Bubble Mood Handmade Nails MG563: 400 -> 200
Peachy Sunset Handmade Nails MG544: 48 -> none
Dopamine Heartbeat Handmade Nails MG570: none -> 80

######

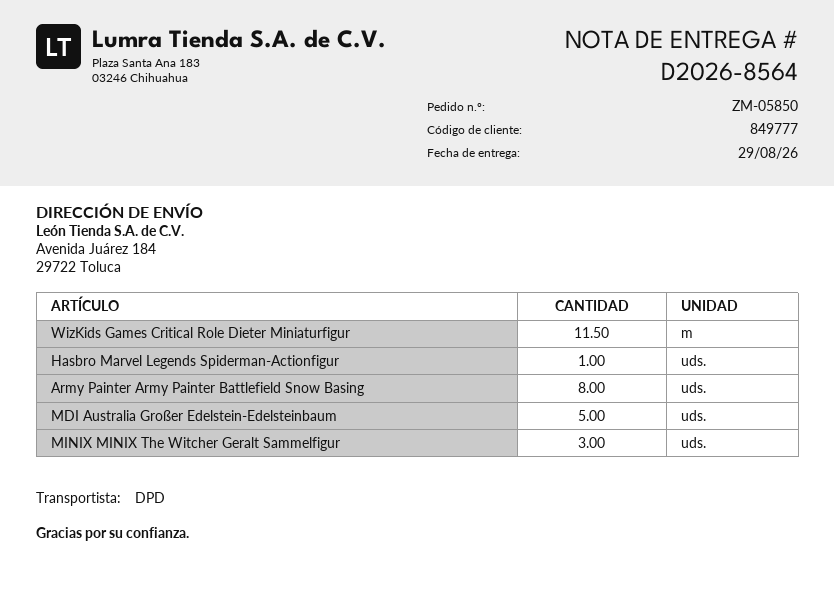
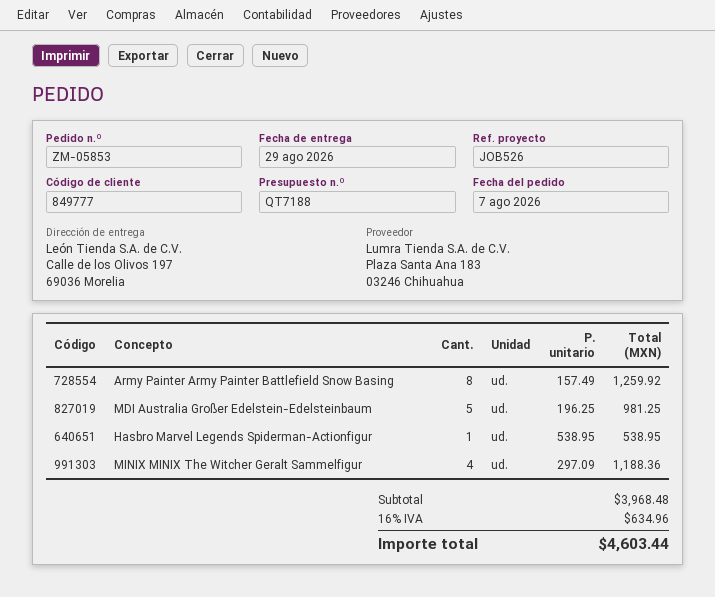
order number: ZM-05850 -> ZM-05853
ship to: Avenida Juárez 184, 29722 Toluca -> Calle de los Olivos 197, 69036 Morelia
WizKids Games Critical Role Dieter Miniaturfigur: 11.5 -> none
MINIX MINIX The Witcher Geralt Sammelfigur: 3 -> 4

######

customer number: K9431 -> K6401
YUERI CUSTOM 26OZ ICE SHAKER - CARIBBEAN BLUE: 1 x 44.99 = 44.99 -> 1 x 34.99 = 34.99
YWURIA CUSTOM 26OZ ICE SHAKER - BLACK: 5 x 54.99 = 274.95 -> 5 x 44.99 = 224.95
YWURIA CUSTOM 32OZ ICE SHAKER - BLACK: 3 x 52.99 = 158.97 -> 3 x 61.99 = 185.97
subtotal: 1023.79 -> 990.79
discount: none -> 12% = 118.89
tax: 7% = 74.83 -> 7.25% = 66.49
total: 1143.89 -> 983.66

######

▶ [EXERCISE PROMPT] Look back at the data above. Transcribe exactly the lines starting at the line that contains "ship to: Avenida" and ending at the line that contains "MINIX MINIX The".

▶ [RESULT FOR THIS EXERCISE]
ship to: Avenida Juárez 184, 29722 Toluca -> Calle de los Olivos 197, 69036 Morelia
WizKids Games Critical Role Dieter Miniaturfigur: 11.5 -> none
MINIX MINIX The Witcher Geralt Sammelfigur: 3 -> 4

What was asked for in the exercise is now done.